The reason why the Indian army picked the Gypsy instead of the Tata Safari Storme has to do with the tough terrain the Maruti Gypsy handles much better than the Safari Storme, which is too wide and unwieldy on narrow Himalayan mountain roads. Also, the Gypsy’s soft top allows soldiers and quick reaction team members stand on the pick up bed behind.
Also, there is no other alternative to the Gypsy in the Indian market with a petrol engine. A petrol engined SUV performs better than diesel engined SUVs on the high Himalayan passes. Diesel freezer faster than petrol and starting diesel powered SUVs in the Himalayan regions can be a task, especially when there is heavy snowfall and the vehicle needs to be parked overnight.
An Army officer told IndianExpress,
“The Army is using the vehicle in the tough mountainous terrains of Kashmir and the northeast. Initially, the company had expressed its inability as the vehicle does not meet new safety and emission norms.

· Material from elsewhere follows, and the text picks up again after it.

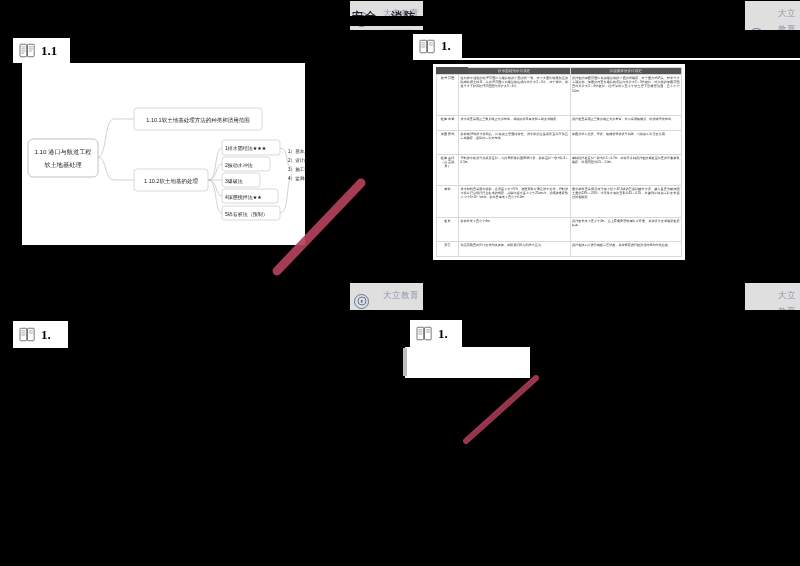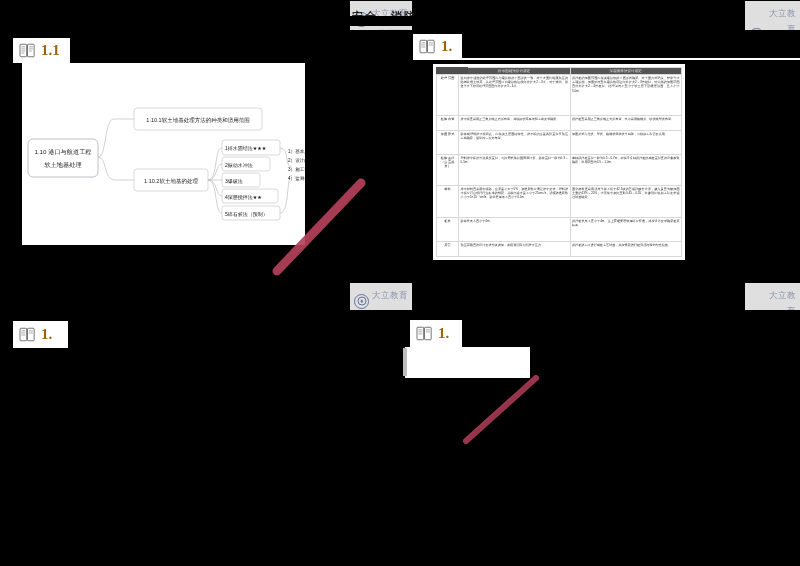"大立教育" .wm { gap: 3px -> 14px; text-align: right -> none }
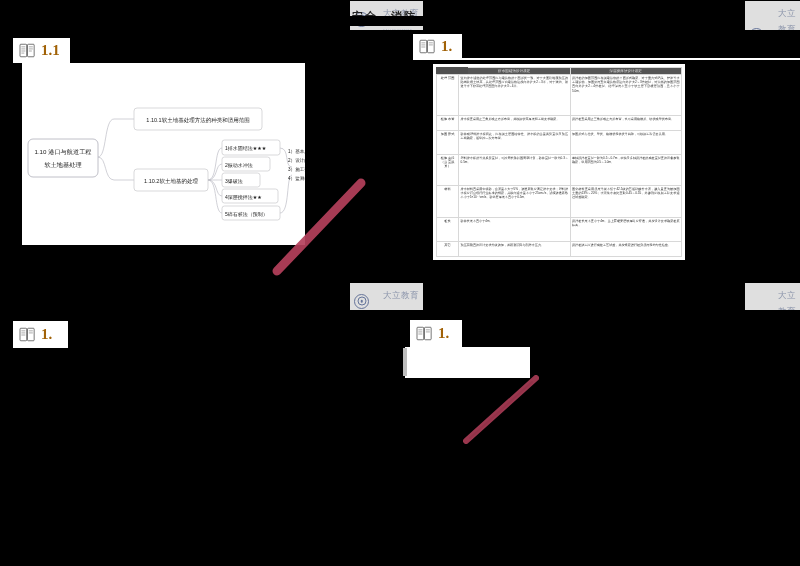"1.1" .title-txt { color: #a16207 -> #000000; font-size: 15px -> 13px }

We convinced the ministry about the requirement and it gave us the requisite waiver. Safari Storme is a little larger vehicle, and the roads in the mountains are narrow, for which we require the Gypsy. The Gypsy has the options of hard top and soft top. We can place our rifles, fully armed soldiers of the Quick Reaction Teams can stand, and recoilless guns can also be mounted.”
Maruti discontinued the Gypsy off roader for the civilian market earlier this year. The new batch being produced is exclusively meant for the Indian army. When it was still sold in India to civilians, the Gypsy was offered with a 1.3 liter-4 cylinder petrol engine paired with a 5 speed manual gearbox. The motor made 80 Bhp-110 Nm. A four wheel drive transfer case with standard with both soft top and hard top versions of the Gypsy. The off-roader’s prices started around Rs. 6.5 lakhs, making it one of the most affordable off-roaders sold in India. It was famed for its reliability, ruggedness and durability.